La variante inglese del Covid-19 c’è anche in Veneto. Nonostante questo, fortunatamente la curva della pandemia, a partire da quelle dell’ospedalizzazione, continua a scendere. Con un risultato importante: per la prima volta dopo la ripartenza del contagio, i ricoverati positivi in terapia intensiva sono scesi sotto quota 100.
In terapia intensiva, 91 ricoverati positivi
Il primo gennaio, giornata di picco della seconda ondata, i ricoverati positivi al coronavirus avevano toccato quota 401. Oggi sono 91.
Il numero dei ricoverati, negli ultimi 40 giorni è passato da circa 3.400 a poco oltre 1.500. Comprendendo i negativizzati, il totale dell’ultimo bollettino emesso da Azienda Zero parla di 1.581 pazienti Covid negli ospedali del Veneto: 1.433 (-5) in area non critica e 148 (-3) in terapia intensiva.
«Magari è solo una sensazione – ha commentato il presidente Luca Zaia – ma ho l’impressione che il nostro dazio l’abbiamo già pagato tra novembre e dicembre. Quando abbiamo scoperto, tra le 8 diverse varianti sequenziate, anche la presenza di quella inglese».
Il Veneto e la variante inglese
A oggi, la temuta mutazione riscontrata per la prima volta oltre Manica, riguarda il 17-18% dei casi di Covid registrati in Veneto (241 i nuovi contagi riscontrati con una percentuale di incidenza del 2,93% sui tamponi effettuati). Ed è proprio partendo dal fatto che, per la prima volta, l’Istituto Zooprofilattico ha rilevato il 24 dicembre la presenza del virus modificato, che Zaia rivolge una provocazione alla comunità scientifica che chiede un nuovo lockdown.

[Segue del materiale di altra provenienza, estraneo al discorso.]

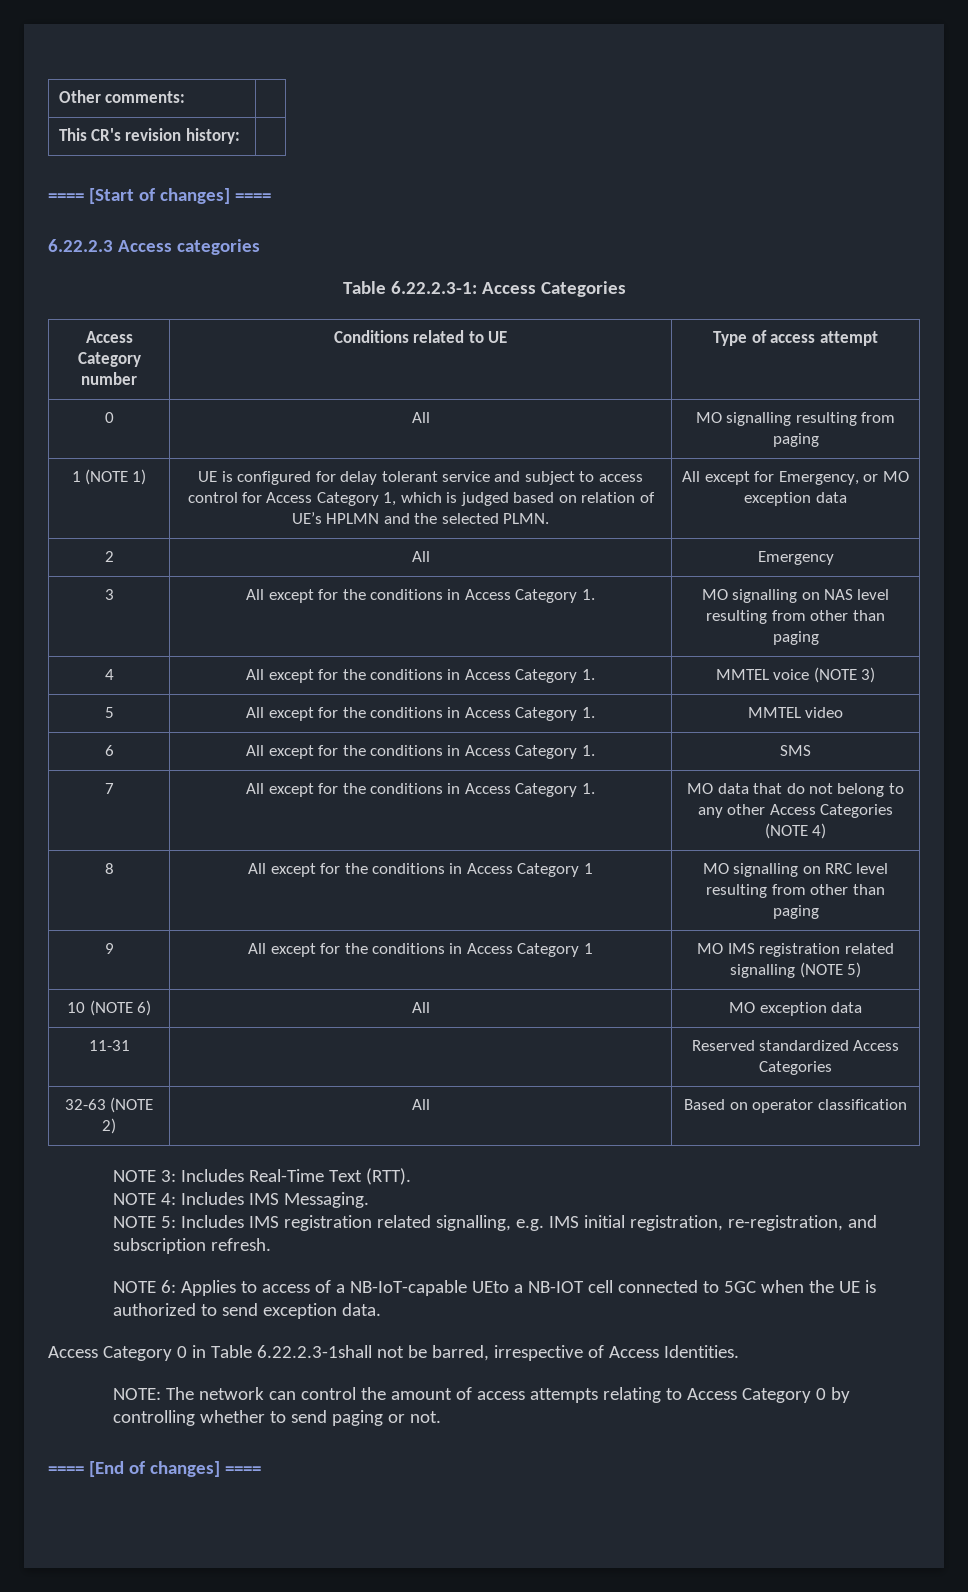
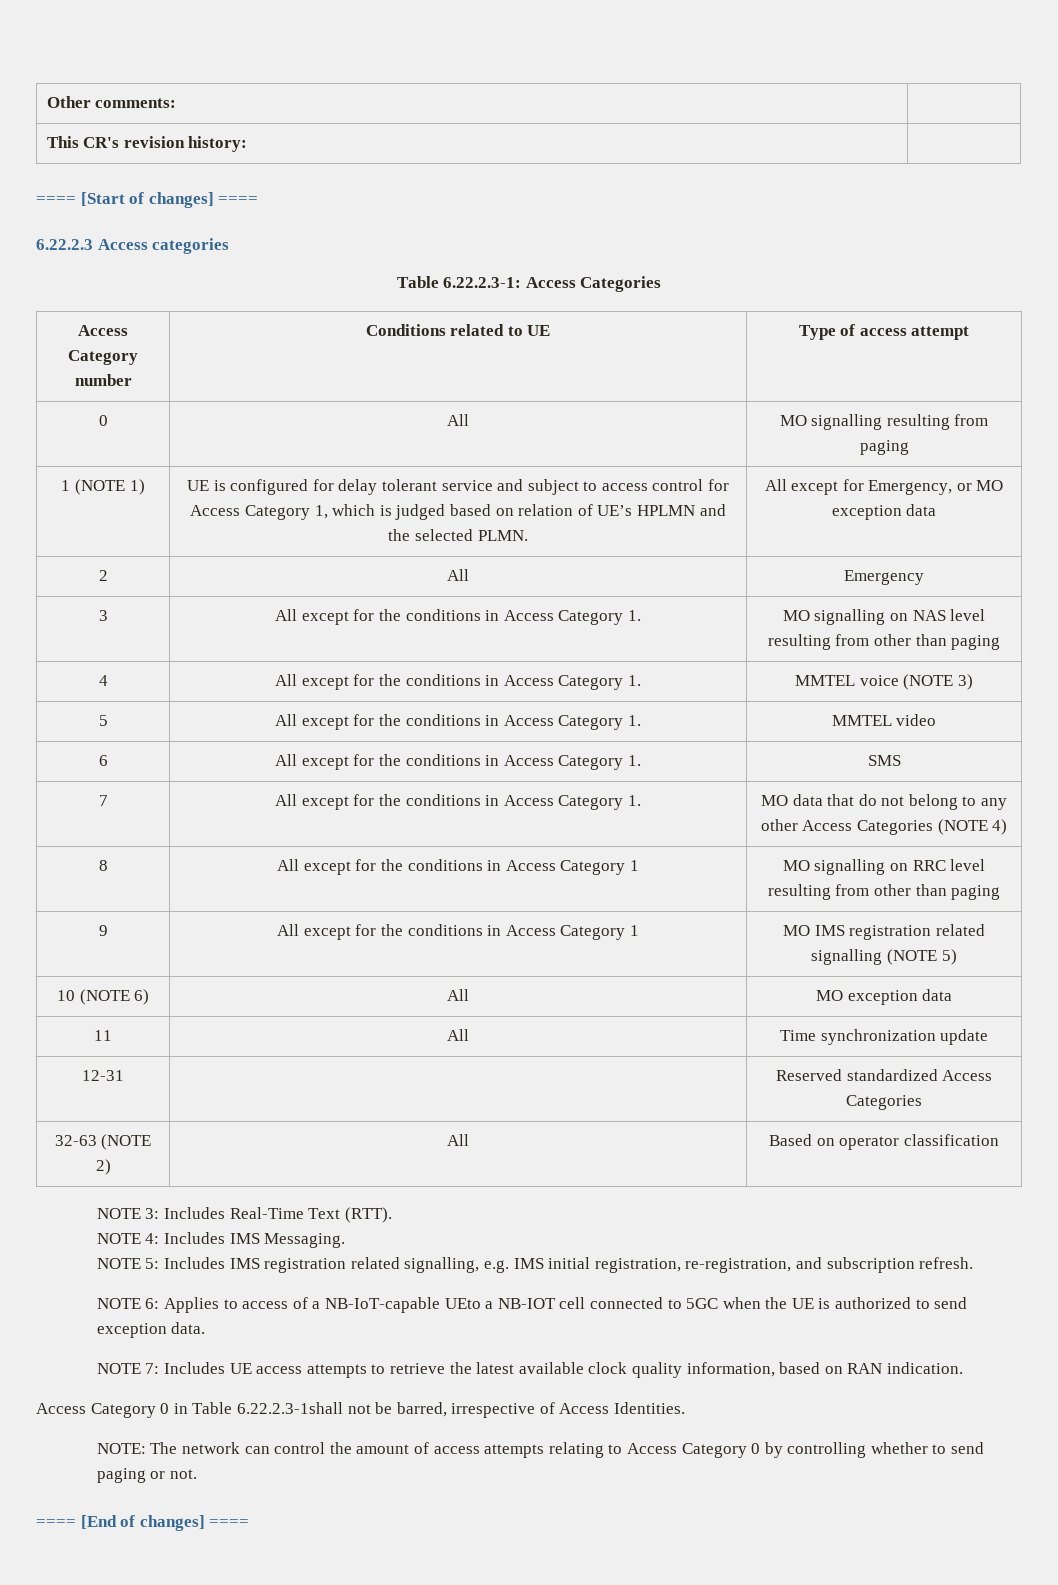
- 11-31 | | Reserved standardized Access Categories
+ 11 | All | Time synchronization update
+ 12-31 | | Reserved standardized Access Categories
+ NOTE 7: Includes UE access attempts to retrieve the latest available clock quality information, based on RAN indication.

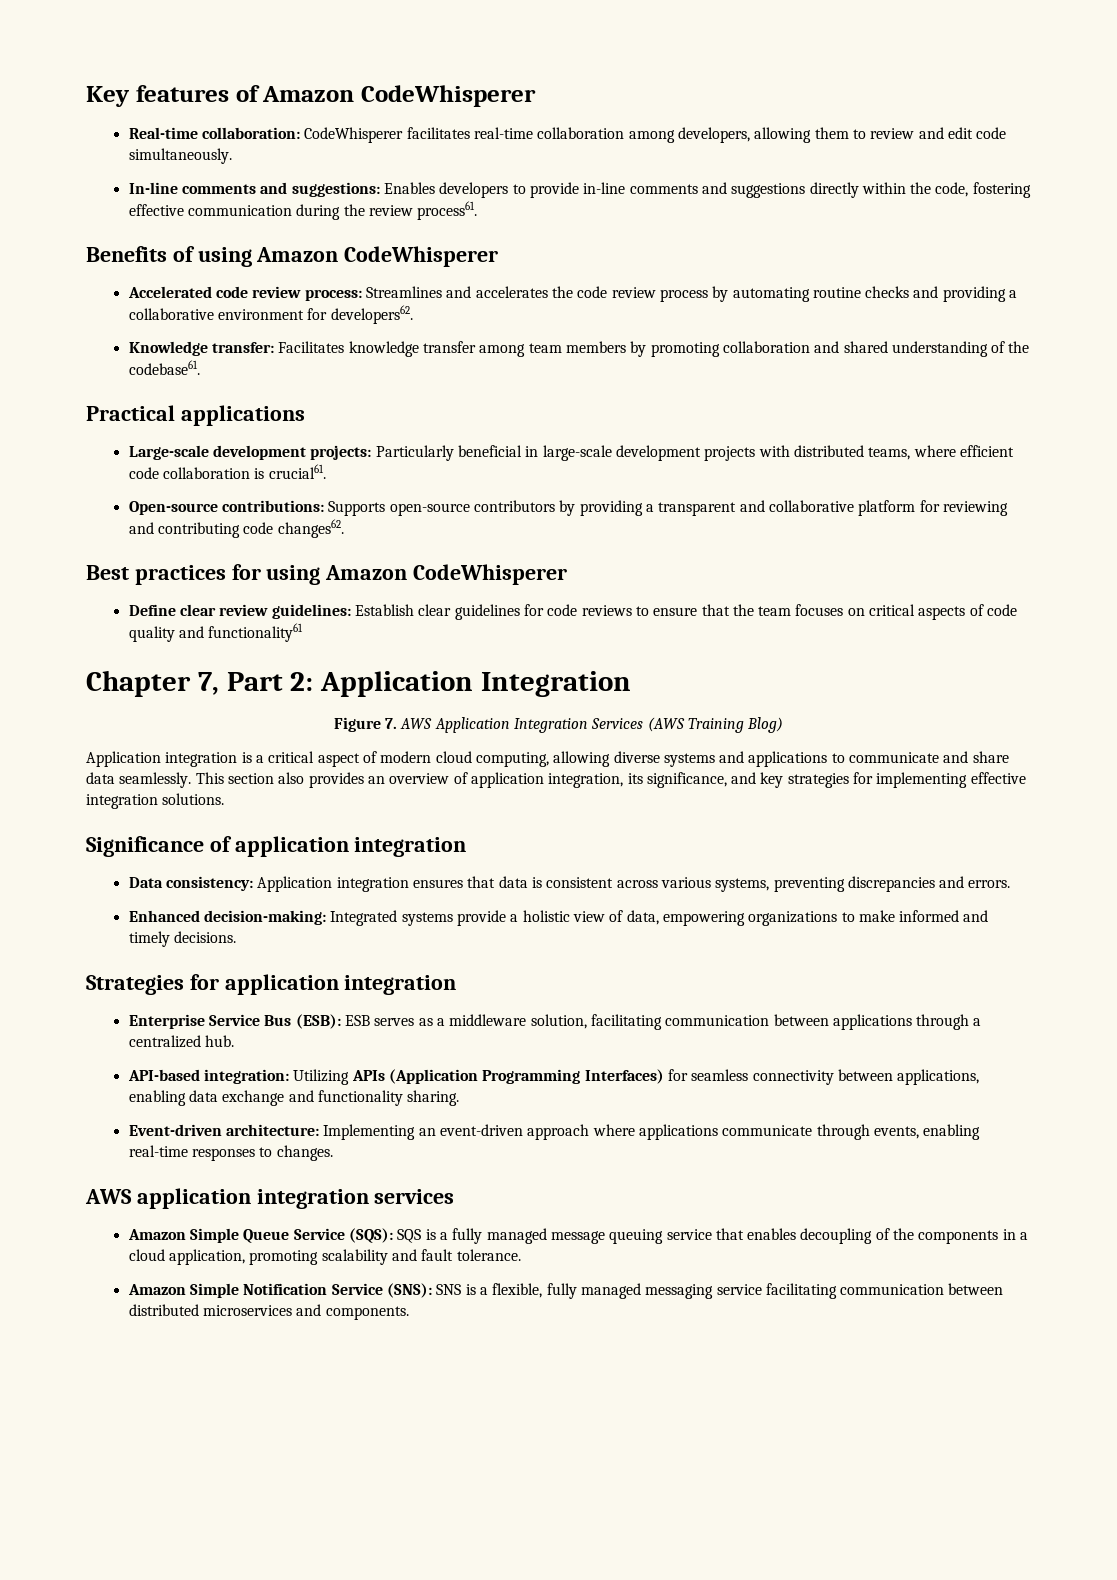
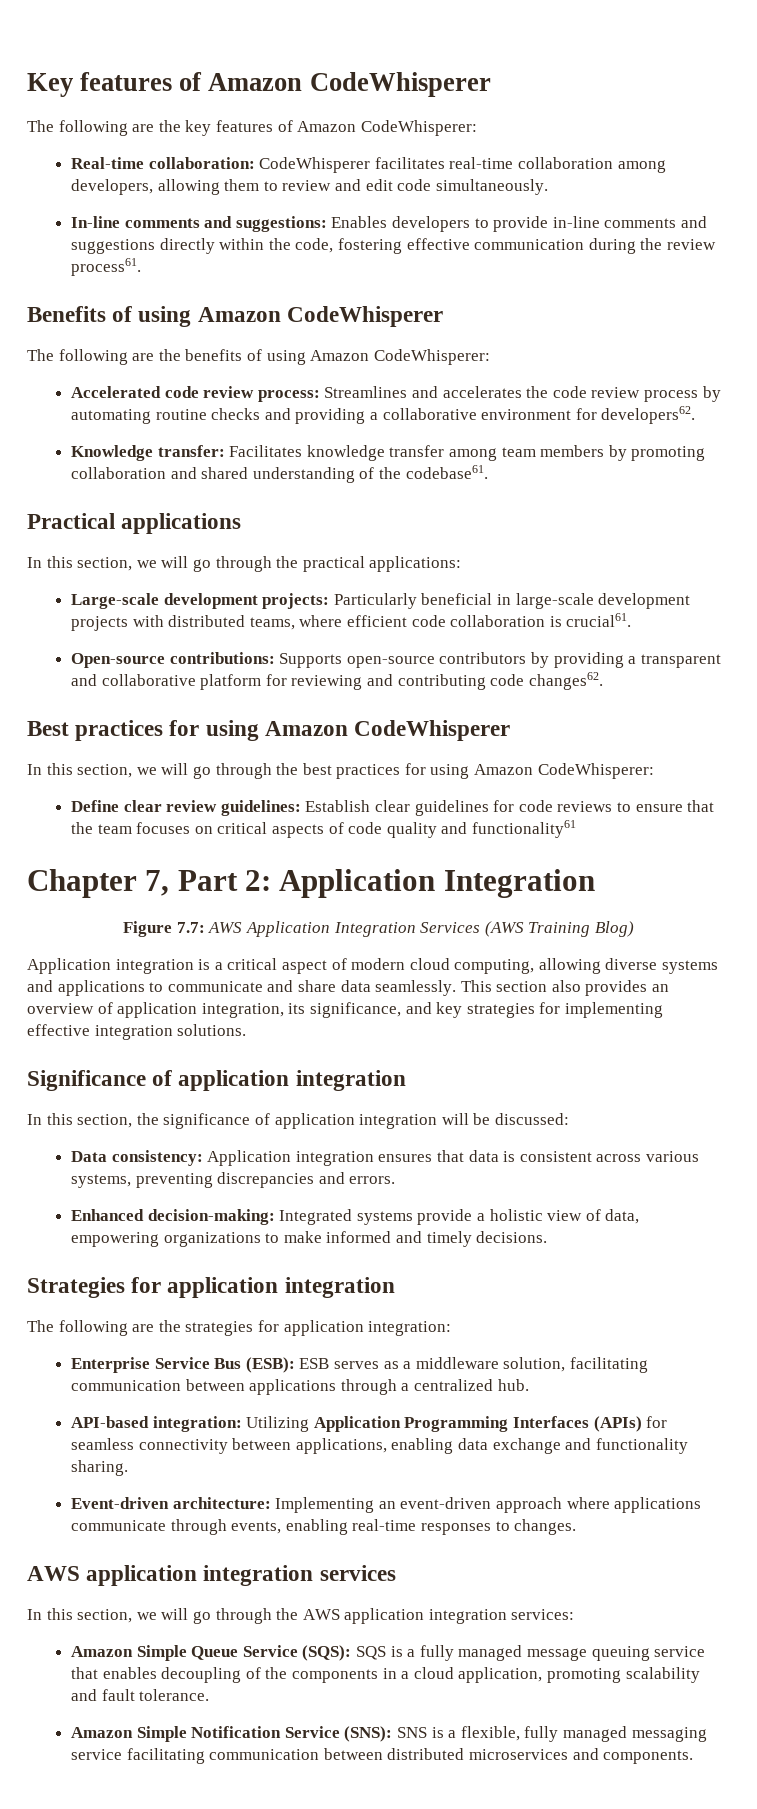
+ The following are the key features of Amazon CodeWhisperer:
+ The following are the benefits of using Amazon CodeWhisperer:
+ In this section, we will go through the practical applications:
+ In this section, we will go through the best practices for using Amazon CodeWhisperer:
- Figure 7. AWS Application Integration Services (AWS Training Blog)
+ Figure 7.7: AWS Application Integration Services (AWS Training Blog)
+ In this section, the significance of application integration will be discussed:
+ The following are the strategies for application integration:
- API-based integration: Utilizing APIs (Application Programming Interfaces) for seamless connectivity between applications, enabling data exchange and functionality sharing.
+ API-based integration: Utilizing Application Programming Interfaces (APIs) for seamless connectivity between applications, enabling data exchange and functionality sharing.
+ In this section, we will go through the AWS application integration services:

«I commenti di allora – ricorda – parlavano di un alibi per la tragedia che ci stava colpendo. Adesso si sottolinea l’estrema contagiosità di questa mutazione. Magari un altro lockdown ci sta e ci vuole, ma non sono in grado di dirlo, sulla base di quello che ci hanno detto. Vorrei quindi fare una domanda: chi sta facendo queste dichiarazioni, ha informazioni di cui non siamo in possesso?».
La trattativa per i vaccini
Un’altra risposta che il Veneto attendeva, quella di Aifa relativa alla possibilità di acquistare vaccini in autonomia, è intanto arrivata. Ma non ha risolto la questione. «È stato riconosciuto il presupposto – spiega il direttore generale regionale della Sanità, Luciano Flor – ovvero la carenza di vaccini. Al tempo stesso, Aifa ha affermato che con le normative europee e nazionali l’autorizzazione vada indirizzata alla struttura commissariale».
Flor ha dunque preparato la lettera per il commissario Arcuri. «Noi abbiamo concluso – prosegue – i sondaggi sulla bontà delle offerte, ricevendo due proposte, una da 15 e una da 12 milioni di dosi. Ma allo stato attuale non possiamo andare avanti di un millimetro. E ricordiamo che ci mancano 400 mila dosi per finire la prima fase. Anche se ribadiamo che garantiremo assolutamente i richiami calendarizzati».
Scuole verso la conferma del 50%
Nelle prossime ore, intanto, è attesa la nuova ordinanza regionale relativa alle lezioni in presenza nelle scuole superiori del Veneto. Come ha anticipato Zaia, si va verso la conferma della didattica a distanza al 50% fino al 5 marzo. «È nostra intenzione – ha spiegato il presidente – proseguire con questa percentuale fino alla scadenza del Dpcm. Ci sembra una scelta prudenziale, anche in considerazione delle dichiarazioni sentite in queste ore e agli annunci della necessità di un nuovo lockdown».
I giovani e il Covid: un dato singolare
A proposito dei giovani, c’è infine un dato che fa riflettere. Il primo screening effettuato sul “popolo dello spritz”, lo scorso weekend a Padova, ha dato risultati a sorpresa.
Su 152 ragazzi che si sono sottoposti volontariamente al tampone, solo uno sarebbe risultato positivo. Sarebbe, perché i dati sono in corso di verifica, in quanto sono stati utilizzati strumenti sensibilissimi e il responso non è certo. I prossimi gazebo riguarderanno Verona e Treviso.